That’s what’s great about Great Bend – you have your seasons. The maple leaves turn beautiful colors, and you have a little bit of snow in the winter, and then spring comes and everything starts popping.Naomi Johnson
This time of year on Thursday afternoons, Naomi Johnson can usually be found near the southeast corner of the courthouse square selling baked goods at the Great Bend Summer Street Stroll Farmers Market.
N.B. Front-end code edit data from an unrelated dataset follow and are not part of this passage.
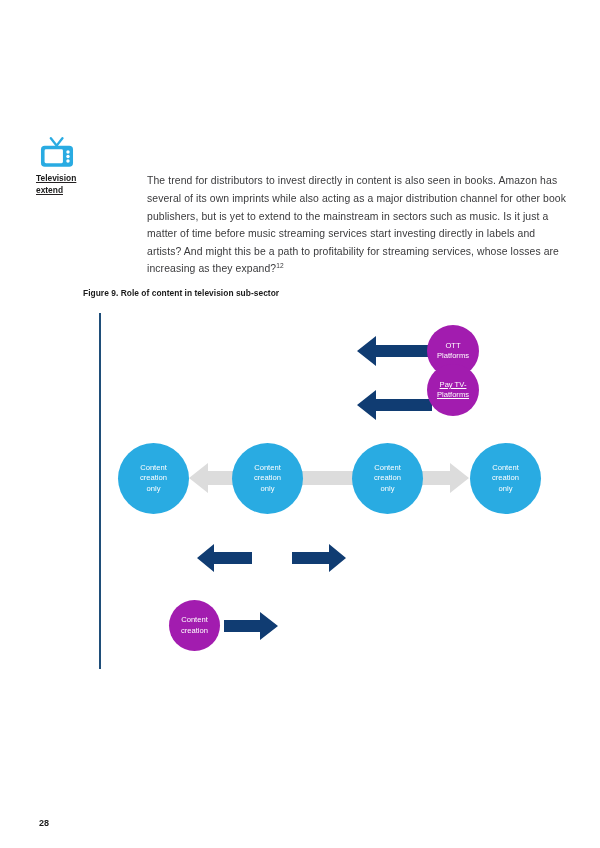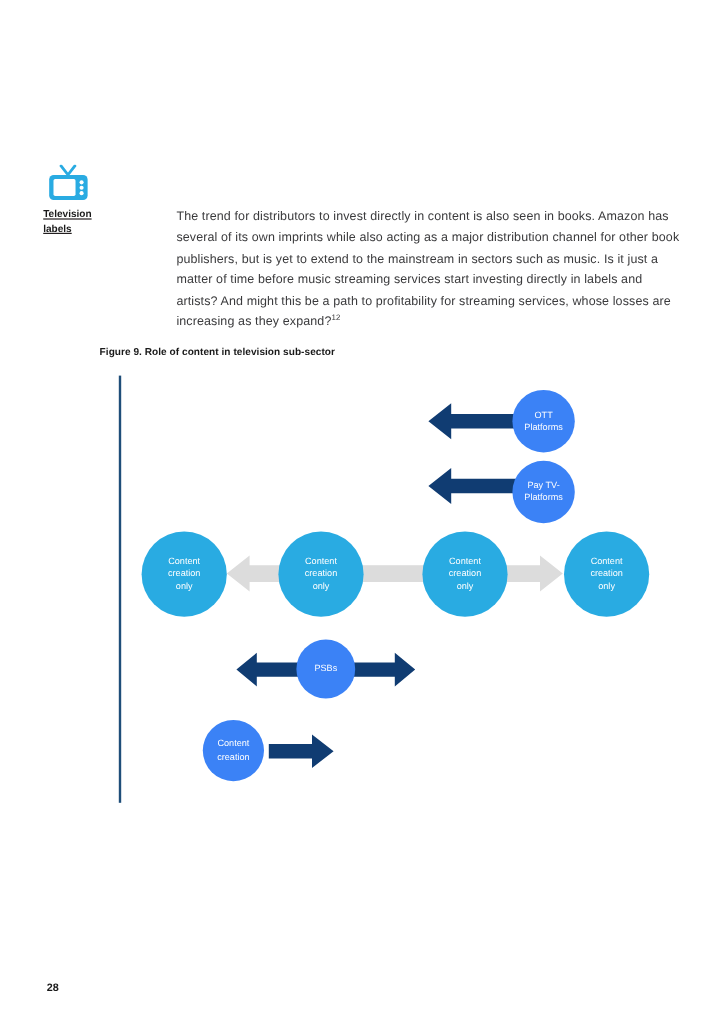"labels" div { text: labels -> extend }
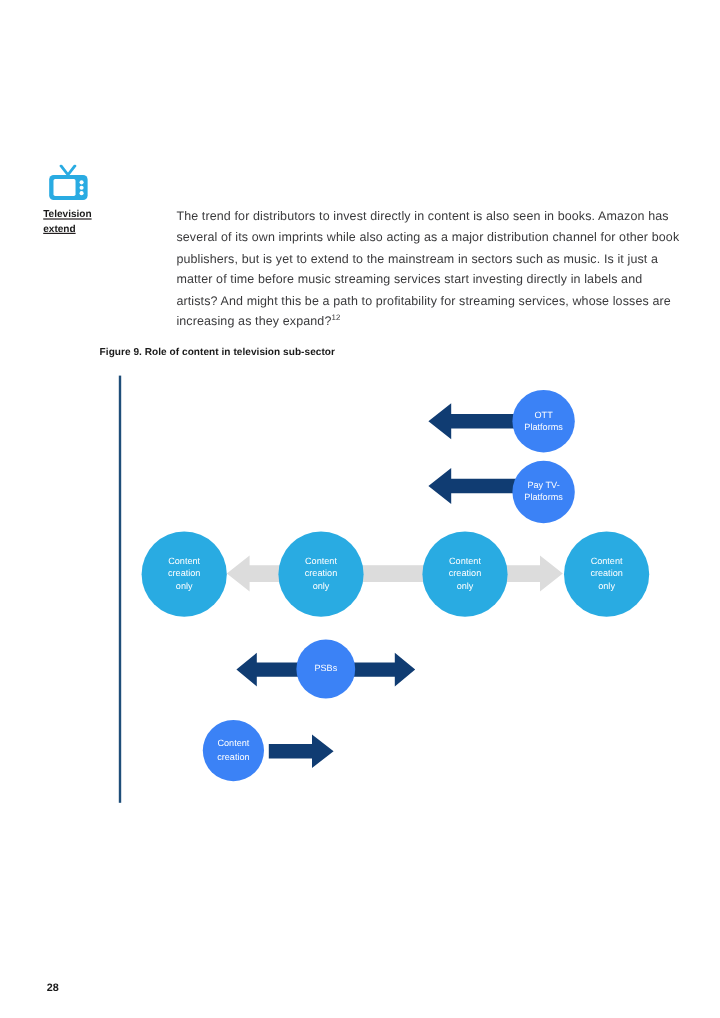"OTT" .node-navy { background: #3b82f6 -> #a21caf }
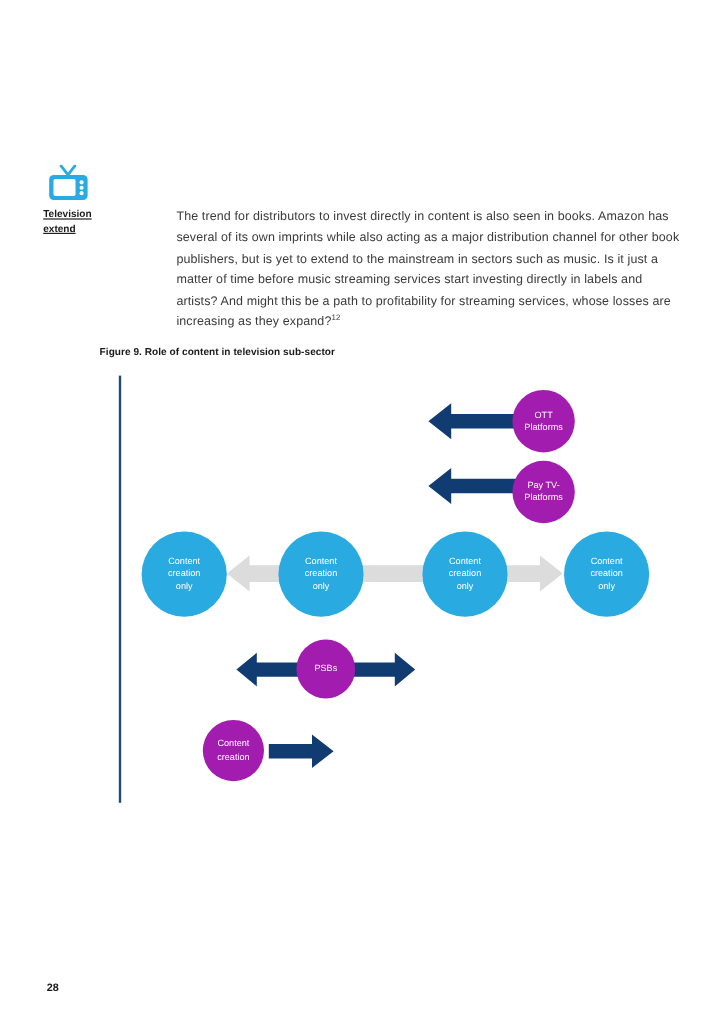"Pay TV-" #node-paytv { text-decoration: none -> underline; top: 384px -> 364px }
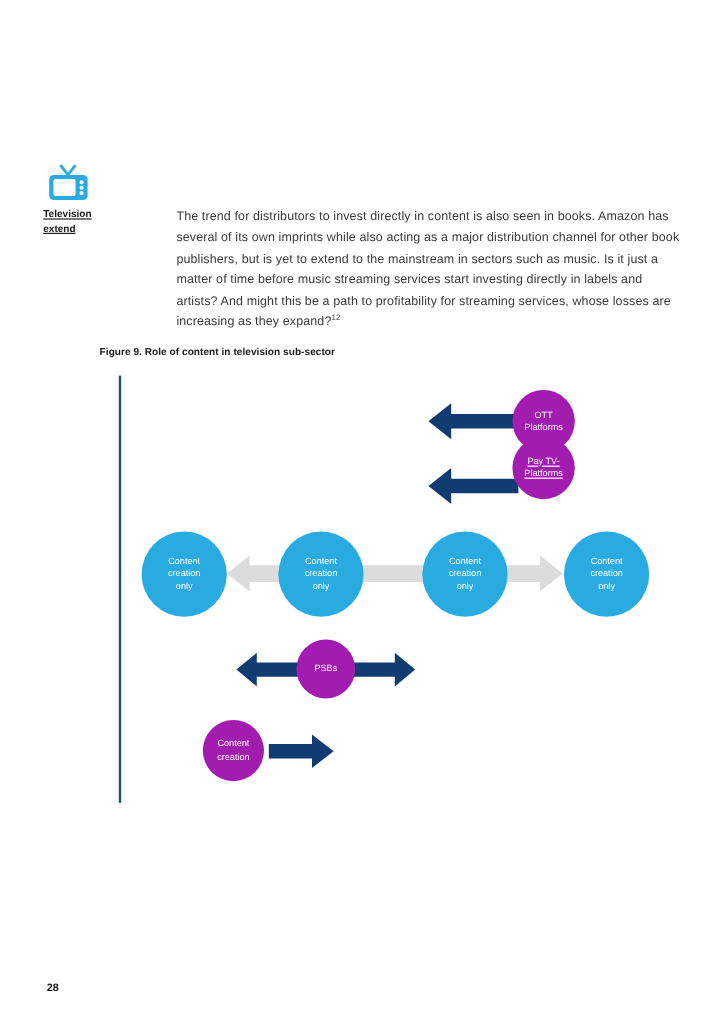"PSBs" div.node { html: <div> <span> <span>PSBs</span> </span> </div> -> none }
Last Thursday, shoppers checked out her assortment of artisan breads – filled with sunflower seeds, cheese, pepperoni or other goodies – and her cinnamon rolls and fruit pies, as well as a blackberry cobbler baked earlier that morning. Meanwhile, Johnson stepped to the table next to hers to weigh some fresh tomatoes that customers were waiting to purchase from her neighboring vendor.
“We just help each other,” Johnson said.
Naomi and her husband Edmond Johnson came to Great Bend more than 20 years ago, when he was hired to teach social science courses at Barton Community College. She worked as a Registered Nurse at Larned State Hospital. Now both retired, the Johnsons live west of Great Bend with a German Shepherd named Captain.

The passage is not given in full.